Bu yazımda bu iki yasayı ve 2021 yılında ülkemizde yaşananları anlatacağım. 1920’li yıllarda yaşananlar, 2021’de de aynen yaşanmakta, sebepse cahillik, plansızlık, siyasetten menfaat devşirme uğruna ülkeye, millete zarar vermek.
Ortak payda aynı 1920’de de 2020’de de aynı ruh hali, aynı zihniyet. Rahmetli İsmet İnönü bunu çok güzel özetlemiştir. Haini, aptalı çok bir milletiz. Çünkü eğitimsiziz. Yurtsever, bilinçli bir millet olmayı maalesef Türkiye Cumhuriyeti’nin 100. yılında da öğrenemedik. İyi yurttaş, insan olmayı başaramadık. Gelelim 1920 Anadolu’suna;
1. Dünya Savaşı’nda kaybeden Osmanlı, emperyalist İngilizler, Fransızlar ve bunların kontrolündeki Yunan işgali altındaydı. Anadolu’nun güneyinde Fransızlar, Ege’de ise Yunan işgali başladı. Ankara’da TBMM’yi kuran Atatürk batı cephe komutanlığını İsmet İnönü’ye vererek ilk düzenli orduyu oluşturdu. Bu milli ordu 10 bin kişiden oluşuyordu. Yunan ile ilk savaşta çok miktarda eğitimli subaylar, liselerden özellikle İstanbul lisesinden gelen çok sayıda yurtsever genç şehit oldu.
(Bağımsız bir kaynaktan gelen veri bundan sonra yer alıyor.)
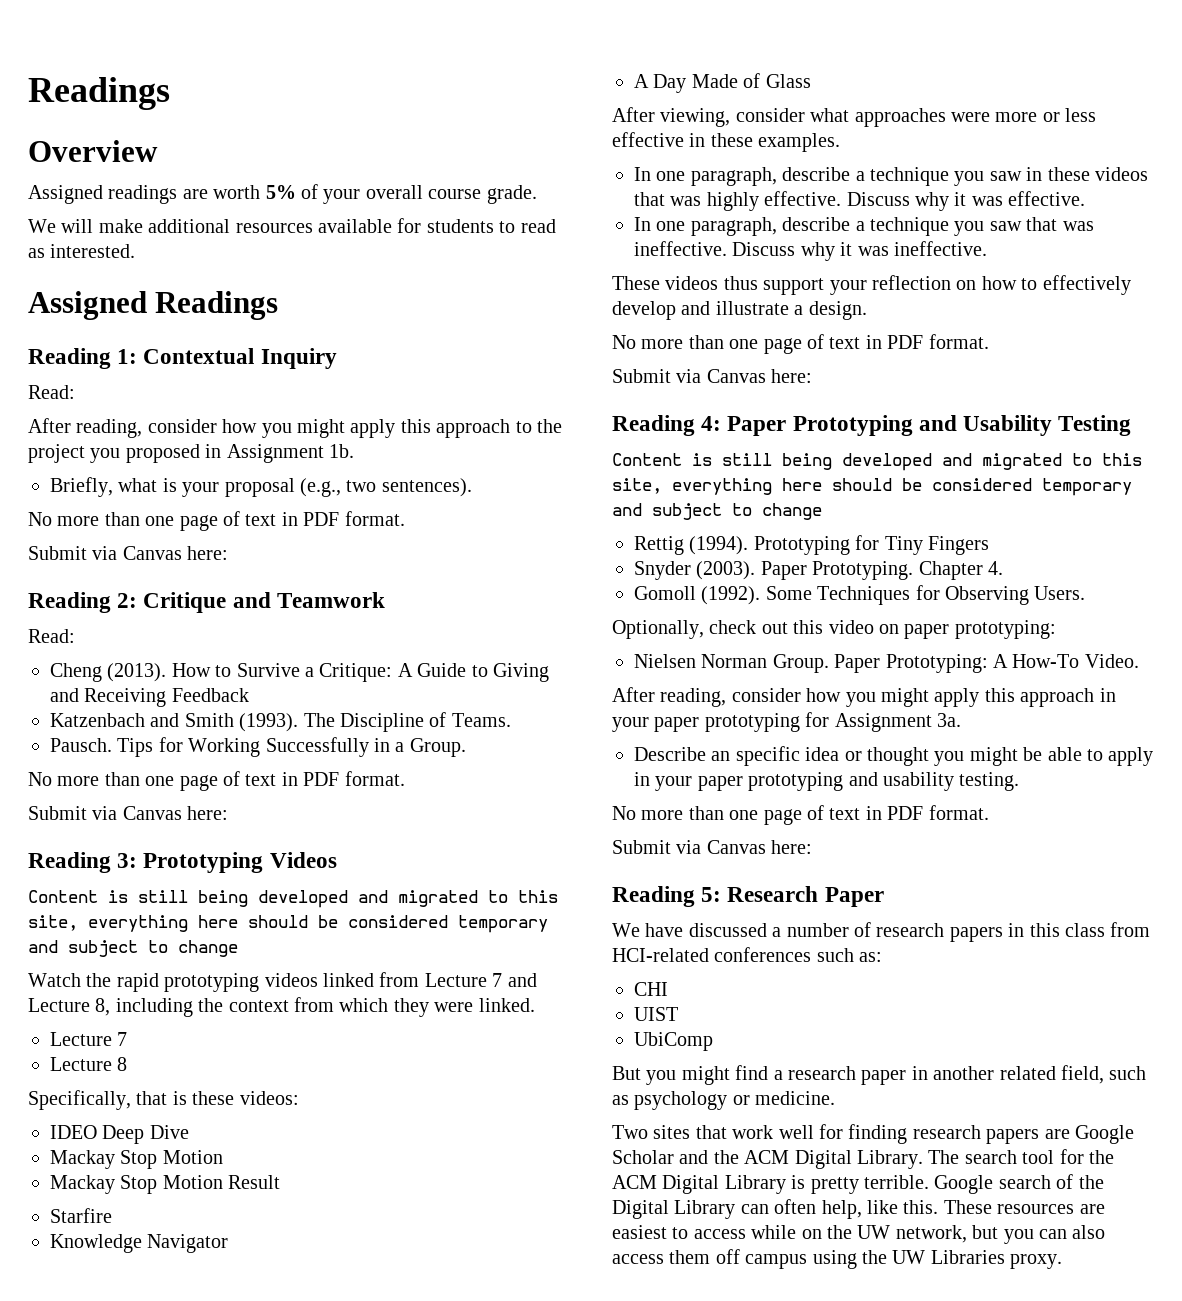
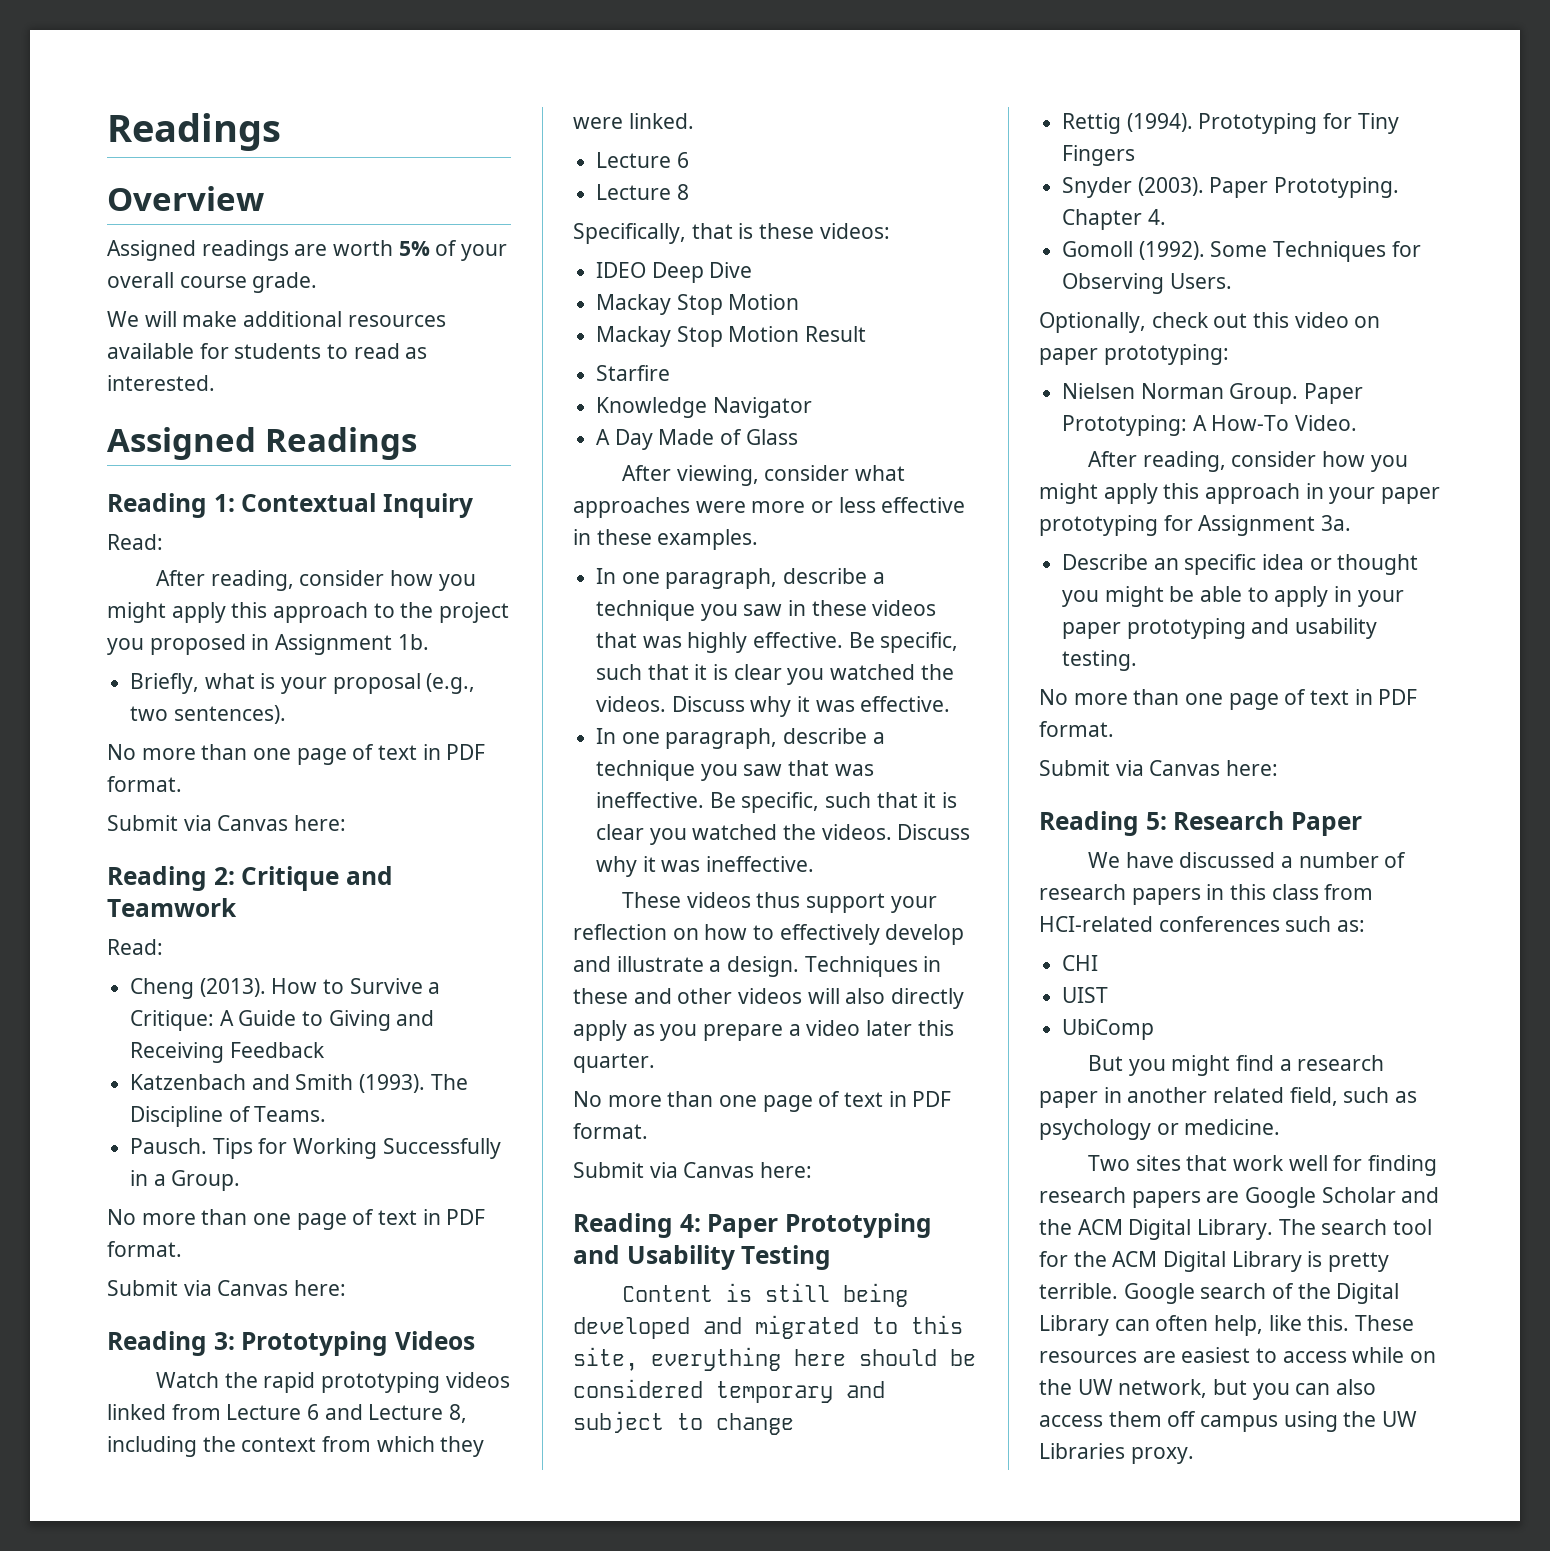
[28,890,558,908] [28,915,548,933] [28,940,238,957] // Content is still being developed and migrated to this site, everything here should be considered temporary and subject to change -> (475, 1340) none
[492,973,503,987] 7 -> [307,1404,320,1420] 6
[117,1032,128,1046] 7 -> [676,152,689,168] 6
(842, 198) none -> [848,632,959,653] [596,664,954,685] [596,696,667,712] Be specific, such that it is clear you watched the videos.
(727, 248) none -> [709,792,958,813] [596,824,892,845] Be specific, such that it is clear you watched the videos.
(867, 310) none -> [804,956,942,977] [573,988,965,1009] [573,1020,954,1041] [573,1053,655,1073] Techniques in these and other videos will also directly apply as you prepare a video later this quarter.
Bunun birinci sebebi 10 bin askerin 4 bin 600’ü silahıyla cepheden firar etti. Bu sayı ordunun %46’sına denk geliyordu ve sonucu çok vahim oldu.
İkincisi ise tekâlifi milliye vergisidir. Yunan’a karşı savunma yapmaya çalışan ordunun yeme, içme, barınma, giysi ihtiyacı had sahadaydı. Silah, yiyecek, araç, giysi yok. Böylesi bir ortamda Yunan’ın Polatlı’ya geldiğinde TBMM Atatürk’ten ordunun başına geçmesini istedi. Mustafa Kemal Atatürk de “Ben ordu başkanlığını 2 yasa ile kabul ederim” dedi. Asker kaçaklarına, vatana ihanet suçundan idam ve askerin savaşması için ihtiyaç duyduğu malları halktan bedeli sonra ödenmek üzere zorla alınmasıydı.
Bugün de 1950’lerden bugüne kadar geçen 70 yılda plansızca kaynak tüketen harami yaşam son bulmalıdır. 1920 yılında ne yaşandıysa bugün de aynısı yaşanmaktadır.
Siyasetin amacının çevreye, kamuya zarar vermeden insan ihtiyaçlarını karşılamak olması gerekirken siyaseti kamuya, çevreye zarar vererek çalan bir siyasi anlayış devam edemez. Siyasetin görevi, bilim gerçekliğinde, çalışarak, çok çalışarak millete hizmet olmalıdır. Kurtuluş var merak etmeyin. Kurtuluş için Atatürk milliyetçisi, halkçı devrimciyim diyen, Allah korkusu olan yurtseverler vardır, kurtuluş mümkündür.
Bugün siyaseti 2 tip insan yapıyor. Un’un peşinde koşanlar, liyakatsizler ve ün’ün peşinde koşanlar; “Önce vatanım, Türk Milleti” diyenler. Maalesef algılarla hareket etmeyi tercih edenler doğruyu bulamıyorlar.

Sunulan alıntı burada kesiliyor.